20100316

Goodbye for Now

Someone once said that parents should never see their children die. Children are meant to outlive their parents.

I'm not a parent.
I'm not his parent.
Not literally, anyway.

But in a way, I feel like I am.

2 hours ago, he died.

Would've turned 18 in 2 months' time.

I'm the one on the cold, wooden bench with a blank look on my face. I don't know how to feel and I don't know what to do or how to do anything anymore.

I stare at your Facebook profile page,
and glance through your pictures
as I have so often done.

Your profile picture of your younger self looks up,
a cheeky smile just grazing the corners of your lips and lights up your eyes.

A soft-spoken kid, hails not from a shabby background, but still a nice, good boy.

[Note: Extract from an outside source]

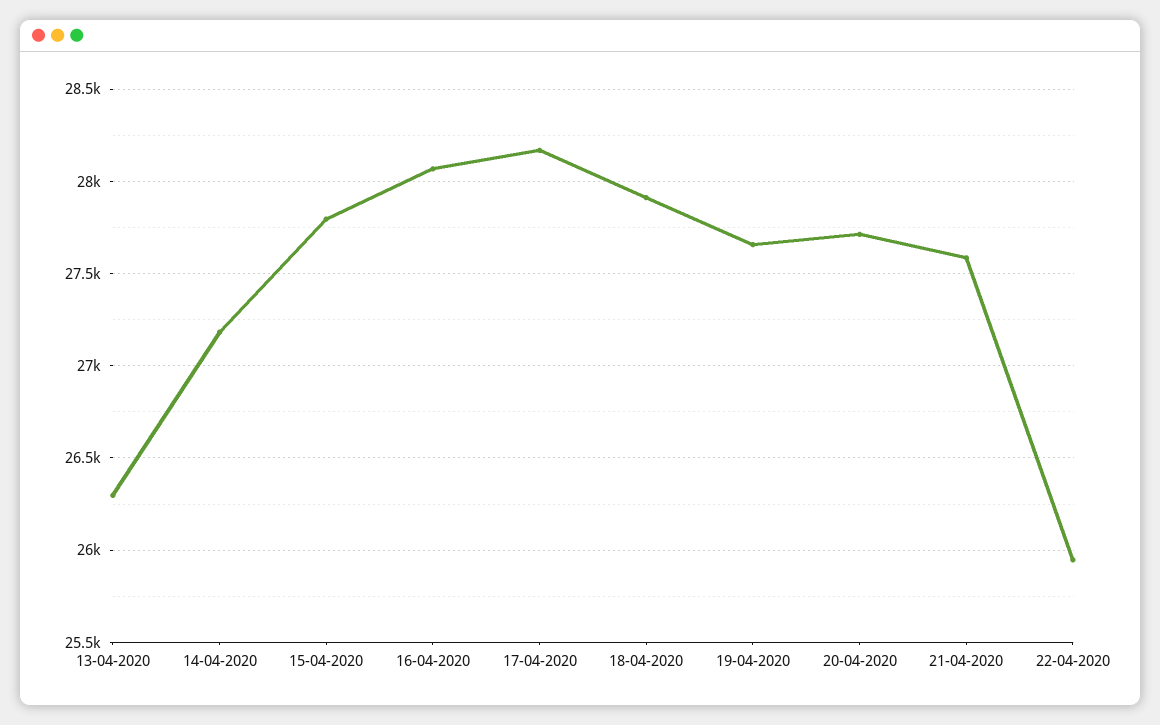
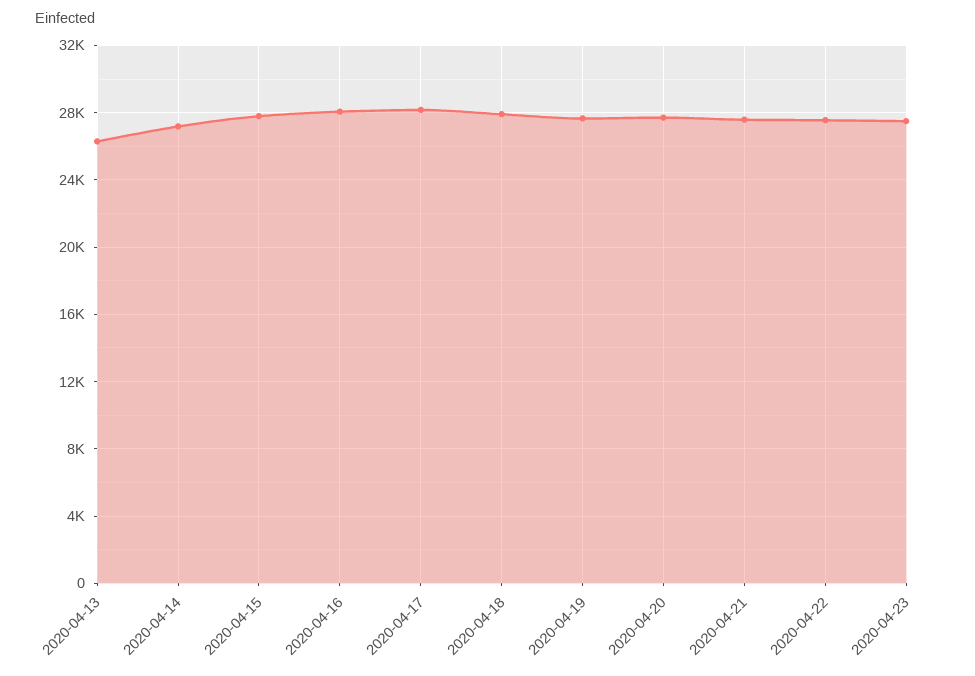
22-04-2020: 25950 -> 27500
2020-04-23: none -> 27500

We never sat down together,
have a good long chat over sushi.
We never had one of 'em heated arguments over theology or application.
We never prayed together,
just the two of us.
We never exchanged rapid smses late into the night.

Heck, we never even added each other on msn.

We weren't close.
But strangely, I feel so sad.

Not the a-part-of-me-has-died sad, no.

There's not much to remember.

You were a boy in my Bible Study group.
You were always so quiet.
And we were always having subconscious staring matches.
You very rarely spoke up.

But I know you had fun.
I know you had a group of great friends who love you and watched out for you.
I know one of us, your leaders, cared a great deal for you,
went out of his way to befriend you.

No, we were never close.

But I still feel as though you are my baby.
And I would never wish you ill.

I remember we made a card out of coloured paper for you.
Pink, yellow, blue and green.
With clouds and rainbows on a bright blue sky.
I remember because I prayed over what to write to you, to your parents
while you lay on that hospital bed.

I remember because I was the one who tied all the pages together.
I remember because I was the one who took all the pages home.
I remember because I was the one who read every message that was written to you.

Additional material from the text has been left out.